Output each entry that follows exactly. Images stay out.

Start of Available data

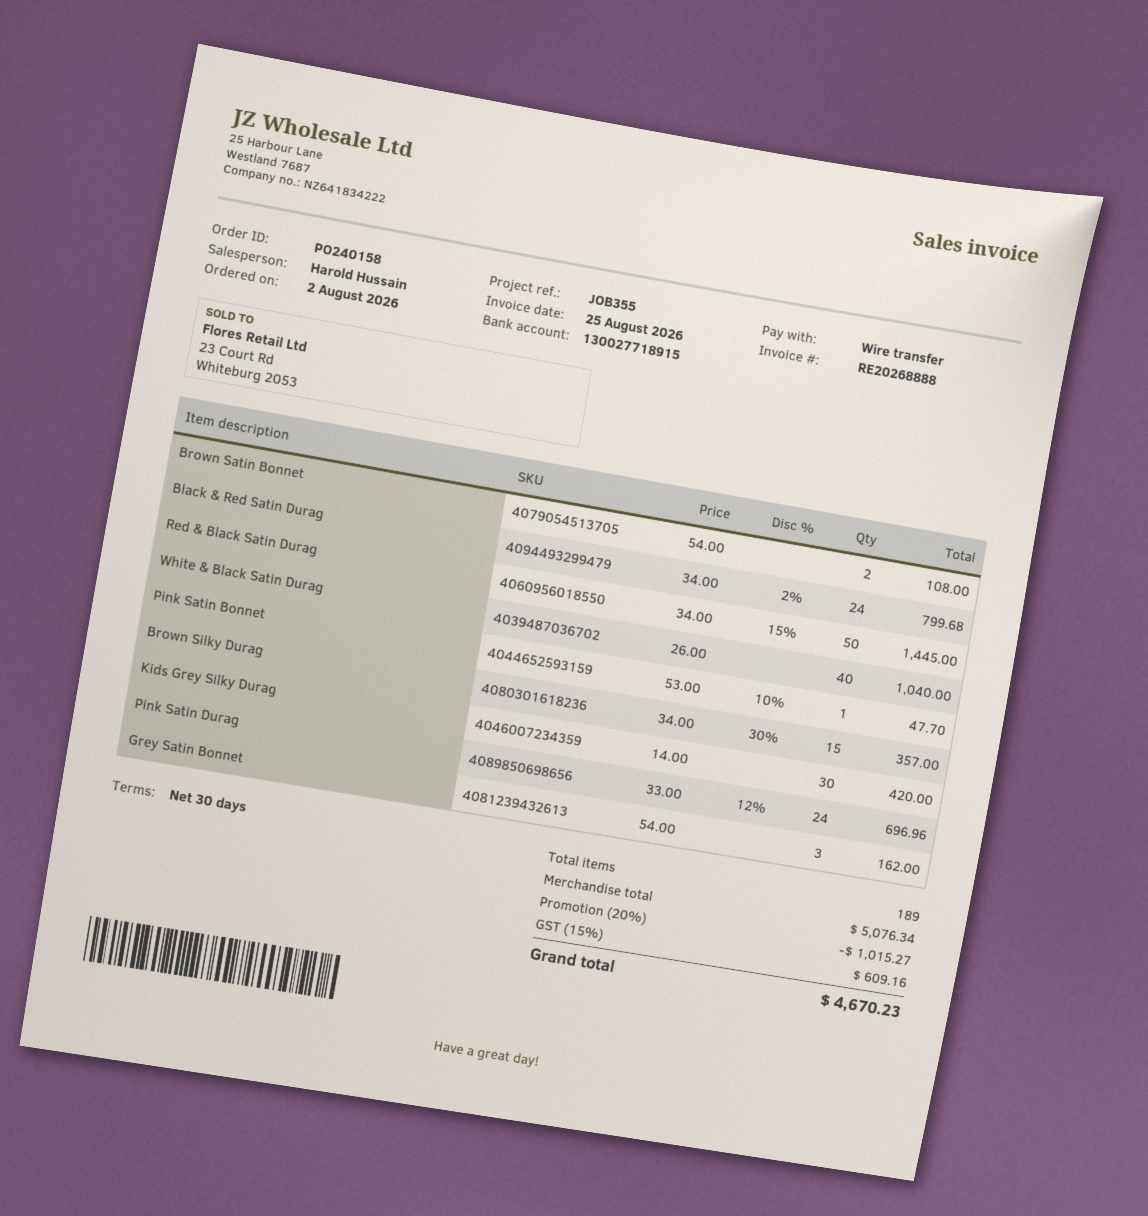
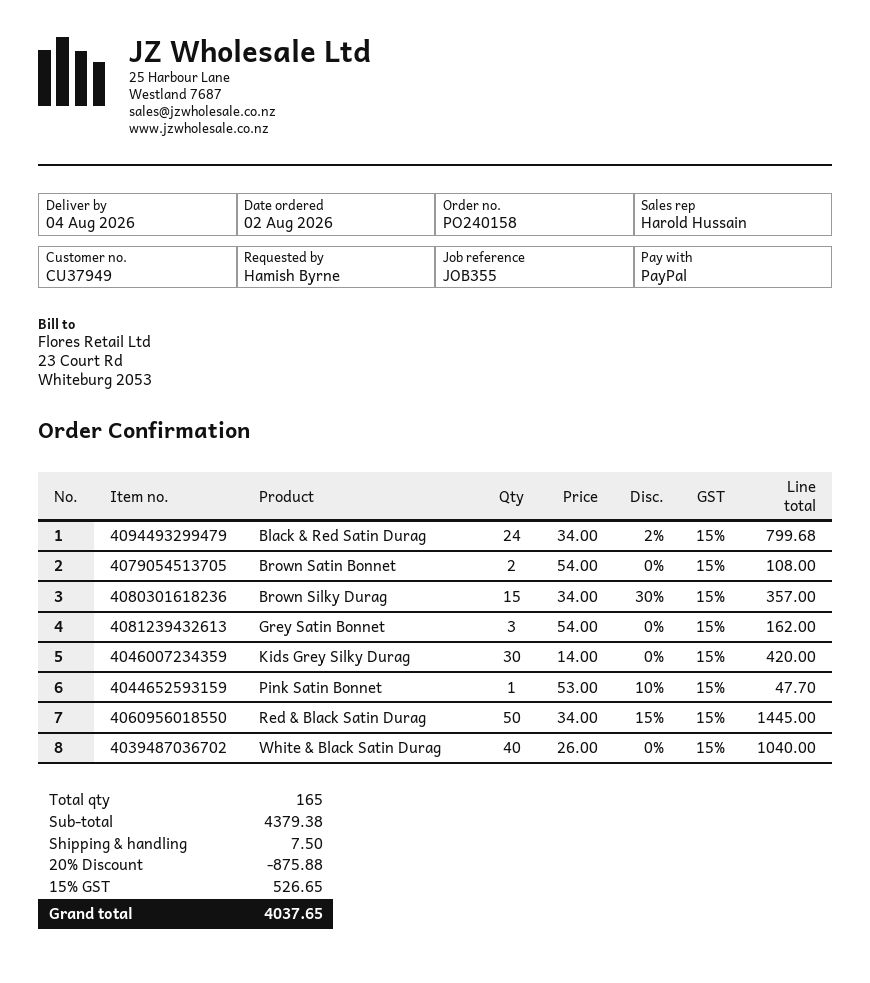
payment method: bank transfer -> PayPal
Pink Satin Durag: 24 x 33.00 - 12% = 696.96 -> none
total quantity: 189 -> 165
subtotal: 5076.34 -> 4379.38
discount: 20% = 1015.27 -> 20% = 875.88
shipping: none -> 7.50
tax: 15% = 609.16 -> 15% = 526.65
total: 4670.23 -> 4037.65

End of Available data

» Output:
payment method: bank transfer -> PayPal
Pink Satin Durag: 24 x 33.00 - 12% = 696.96 -> none
total quantity: 189 -> 165
subtotal: 5076.34 -> 4379.38
discount: 20% = 1015.27 -> 20% = 875.88
shipping: none -> 7.50
tax: 15% = 609.16 -> 15% = 526.65
total: 4670.23 -> 4037.65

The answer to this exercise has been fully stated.